**Instructions for the task**.
With the material below, print exactly the lines between the line holding "- Option 2: Netlify" and the line holding "- A running", inclusive. Add nothing else.

**Available records**.
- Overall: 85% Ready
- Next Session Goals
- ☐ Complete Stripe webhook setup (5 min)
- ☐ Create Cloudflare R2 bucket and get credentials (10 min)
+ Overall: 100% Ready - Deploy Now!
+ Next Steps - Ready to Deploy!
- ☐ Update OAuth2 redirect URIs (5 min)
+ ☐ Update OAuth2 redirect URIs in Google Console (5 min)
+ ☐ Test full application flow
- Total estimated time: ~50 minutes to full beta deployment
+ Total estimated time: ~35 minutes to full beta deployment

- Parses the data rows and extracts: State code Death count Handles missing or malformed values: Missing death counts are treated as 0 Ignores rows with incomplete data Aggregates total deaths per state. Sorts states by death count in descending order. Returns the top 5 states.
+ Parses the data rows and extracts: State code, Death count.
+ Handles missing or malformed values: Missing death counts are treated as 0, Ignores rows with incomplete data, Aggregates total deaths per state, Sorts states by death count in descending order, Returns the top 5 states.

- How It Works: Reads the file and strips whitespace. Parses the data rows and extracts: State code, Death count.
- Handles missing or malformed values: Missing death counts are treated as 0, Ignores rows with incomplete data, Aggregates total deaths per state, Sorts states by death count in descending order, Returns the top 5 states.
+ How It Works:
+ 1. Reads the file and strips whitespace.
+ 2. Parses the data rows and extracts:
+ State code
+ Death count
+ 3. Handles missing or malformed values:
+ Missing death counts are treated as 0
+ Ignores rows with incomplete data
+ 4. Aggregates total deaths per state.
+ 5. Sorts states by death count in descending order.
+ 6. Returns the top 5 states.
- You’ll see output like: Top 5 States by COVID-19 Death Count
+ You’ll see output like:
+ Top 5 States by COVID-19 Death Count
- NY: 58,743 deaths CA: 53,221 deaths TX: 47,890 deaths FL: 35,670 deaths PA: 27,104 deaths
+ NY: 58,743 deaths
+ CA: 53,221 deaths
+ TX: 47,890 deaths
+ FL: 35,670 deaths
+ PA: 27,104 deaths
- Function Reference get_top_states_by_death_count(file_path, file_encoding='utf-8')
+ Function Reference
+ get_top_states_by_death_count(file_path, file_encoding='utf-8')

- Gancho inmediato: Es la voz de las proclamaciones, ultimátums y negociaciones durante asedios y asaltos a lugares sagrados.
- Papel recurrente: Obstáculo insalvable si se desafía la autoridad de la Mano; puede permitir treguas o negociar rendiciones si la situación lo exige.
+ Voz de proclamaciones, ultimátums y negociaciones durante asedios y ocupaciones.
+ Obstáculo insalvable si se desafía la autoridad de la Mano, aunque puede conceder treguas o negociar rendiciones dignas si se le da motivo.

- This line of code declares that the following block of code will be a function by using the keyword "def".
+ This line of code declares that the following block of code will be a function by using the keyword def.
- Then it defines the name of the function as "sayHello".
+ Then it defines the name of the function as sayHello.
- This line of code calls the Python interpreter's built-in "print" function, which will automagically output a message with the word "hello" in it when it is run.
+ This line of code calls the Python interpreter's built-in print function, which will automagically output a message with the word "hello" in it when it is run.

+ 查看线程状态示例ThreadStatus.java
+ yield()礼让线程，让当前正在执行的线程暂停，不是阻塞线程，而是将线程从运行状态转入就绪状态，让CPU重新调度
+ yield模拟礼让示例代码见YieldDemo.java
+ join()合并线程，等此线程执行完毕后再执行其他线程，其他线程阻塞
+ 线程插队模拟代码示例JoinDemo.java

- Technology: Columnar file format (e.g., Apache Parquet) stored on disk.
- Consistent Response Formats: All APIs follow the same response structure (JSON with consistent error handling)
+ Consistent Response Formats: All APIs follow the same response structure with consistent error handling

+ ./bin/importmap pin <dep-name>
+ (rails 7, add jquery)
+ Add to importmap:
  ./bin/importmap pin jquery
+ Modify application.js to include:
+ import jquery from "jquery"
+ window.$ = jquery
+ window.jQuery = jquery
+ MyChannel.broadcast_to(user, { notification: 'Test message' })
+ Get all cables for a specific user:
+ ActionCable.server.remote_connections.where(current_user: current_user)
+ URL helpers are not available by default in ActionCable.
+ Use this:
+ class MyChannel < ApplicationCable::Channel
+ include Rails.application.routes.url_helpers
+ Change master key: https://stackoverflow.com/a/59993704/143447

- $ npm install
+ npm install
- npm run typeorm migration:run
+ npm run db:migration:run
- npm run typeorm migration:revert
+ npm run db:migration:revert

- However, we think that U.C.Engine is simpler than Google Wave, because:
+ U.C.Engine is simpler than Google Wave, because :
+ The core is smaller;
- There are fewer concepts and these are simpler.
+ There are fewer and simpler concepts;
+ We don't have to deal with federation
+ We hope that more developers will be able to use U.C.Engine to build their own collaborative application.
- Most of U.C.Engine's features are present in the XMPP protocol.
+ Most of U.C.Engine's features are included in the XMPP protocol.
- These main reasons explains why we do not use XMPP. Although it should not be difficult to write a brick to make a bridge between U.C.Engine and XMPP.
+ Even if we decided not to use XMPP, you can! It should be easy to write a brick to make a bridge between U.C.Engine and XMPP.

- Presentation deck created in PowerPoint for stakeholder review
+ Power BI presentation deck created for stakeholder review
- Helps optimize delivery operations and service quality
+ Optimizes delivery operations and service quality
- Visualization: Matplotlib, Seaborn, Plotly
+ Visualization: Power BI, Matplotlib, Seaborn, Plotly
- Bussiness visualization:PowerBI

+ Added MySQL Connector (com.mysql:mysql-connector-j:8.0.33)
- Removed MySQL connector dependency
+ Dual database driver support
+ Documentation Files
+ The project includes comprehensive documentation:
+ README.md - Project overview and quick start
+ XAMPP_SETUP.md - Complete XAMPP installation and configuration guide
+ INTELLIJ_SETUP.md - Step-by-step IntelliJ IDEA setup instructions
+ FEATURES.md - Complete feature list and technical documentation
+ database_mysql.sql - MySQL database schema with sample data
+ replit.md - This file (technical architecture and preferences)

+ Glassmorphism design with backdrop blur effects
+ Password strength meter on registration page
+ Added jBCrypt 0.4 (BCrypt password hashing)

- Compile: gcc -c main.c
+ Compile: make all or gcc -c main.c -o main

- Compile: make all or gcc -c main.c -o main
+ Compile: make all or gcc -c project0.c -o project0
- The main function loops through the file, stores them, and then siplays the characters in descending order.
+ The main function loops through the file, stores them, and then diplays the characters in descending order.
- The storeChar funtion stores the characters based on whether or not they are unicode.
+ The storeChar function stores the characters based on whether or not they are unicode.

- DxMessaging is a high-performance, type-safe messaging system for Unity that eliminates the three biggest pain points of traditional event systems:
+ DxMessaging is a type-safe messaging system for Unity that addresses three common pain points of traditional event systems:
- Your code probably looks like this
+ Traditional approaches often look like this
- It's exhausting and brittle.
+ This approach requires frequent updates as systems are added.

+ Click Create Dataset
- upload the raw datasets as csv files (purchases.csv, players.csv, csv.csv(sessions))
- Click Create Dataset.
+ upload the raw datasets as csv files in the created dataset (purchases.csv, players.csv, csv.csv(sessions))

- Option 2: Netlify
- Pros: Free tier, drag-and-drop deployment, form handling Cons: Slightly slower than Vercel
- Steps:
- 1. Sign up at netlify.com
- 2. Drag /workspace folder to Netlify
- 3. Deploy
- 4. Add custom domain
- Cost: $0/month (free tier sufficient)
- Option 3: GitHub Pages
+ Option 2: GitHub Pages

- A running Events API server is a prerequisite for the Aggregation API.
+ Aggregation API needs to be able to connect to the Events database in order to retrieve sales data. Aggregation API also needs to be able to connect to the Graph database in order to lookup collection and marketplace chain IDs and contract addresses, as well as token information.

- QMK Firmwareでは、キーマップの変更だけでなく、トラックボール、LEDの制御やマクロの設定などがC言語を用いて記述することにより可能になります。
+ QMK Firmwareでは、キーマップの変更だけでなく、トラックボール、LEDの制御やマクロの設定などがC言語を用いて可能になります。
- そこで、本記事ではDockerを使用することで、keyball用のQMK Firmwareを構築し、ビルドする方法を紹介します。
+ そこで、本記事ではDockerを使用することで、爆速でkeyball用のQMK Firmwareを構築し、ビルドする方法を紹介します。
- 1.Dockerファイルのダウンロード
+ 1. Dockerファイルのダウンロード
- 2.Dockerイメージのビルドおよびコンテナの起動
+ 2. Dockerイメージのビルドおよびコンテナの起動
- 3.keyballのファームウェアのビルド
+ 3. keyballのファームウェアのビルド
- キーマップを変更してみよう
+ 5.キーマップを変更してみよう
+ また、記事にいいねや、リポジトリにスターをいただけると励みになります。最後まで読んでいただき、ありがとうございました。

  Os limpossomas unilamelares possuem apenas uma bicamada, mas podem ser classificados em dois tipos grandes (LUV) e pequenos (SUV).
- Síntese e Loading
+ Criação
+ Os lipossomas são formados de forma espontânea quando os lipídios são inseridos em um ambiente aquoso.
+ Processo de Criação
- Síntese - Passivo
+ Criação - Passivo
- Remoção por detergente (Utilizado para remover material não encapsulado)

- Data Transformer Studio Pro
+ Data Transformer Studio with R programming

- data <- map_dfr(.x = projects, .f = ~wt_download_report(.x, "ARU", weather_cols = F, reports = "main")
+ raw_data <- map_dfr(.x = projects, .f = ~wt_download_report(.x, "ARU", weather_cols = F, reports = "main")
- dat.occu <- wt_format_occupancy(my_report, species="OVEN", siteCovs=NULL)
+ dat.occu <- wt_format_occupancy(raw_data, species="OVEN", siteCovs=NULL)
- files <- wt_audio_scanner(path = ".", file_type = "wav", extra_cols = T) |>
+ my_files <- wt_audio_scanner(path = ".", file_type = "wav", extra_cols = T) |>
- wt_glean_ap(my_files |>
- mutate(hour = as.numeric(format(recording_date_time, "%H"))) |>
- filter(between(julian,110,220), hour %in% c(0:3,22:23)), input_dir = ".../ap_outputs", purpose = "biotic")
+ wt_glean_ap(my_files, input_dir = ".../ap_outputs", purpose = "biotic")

**Written response**.
- Option 2: Netlify
- Pros: Free tier, drag-and-drop deployment, form handling Cons: Slightly slower than Vercel
- Steps:
- 1. Sign up at netlify.com
- 2. Drag /workspace folder to Netlify
- 3. Deploy
- 4. Add custom domain
- Cost: $0/month (free tier sufficient)
- Option 3: GitHub Pages
+ Option 2: GitHub Pages

- A running Events API server is a prerequisite for the Aggregation API.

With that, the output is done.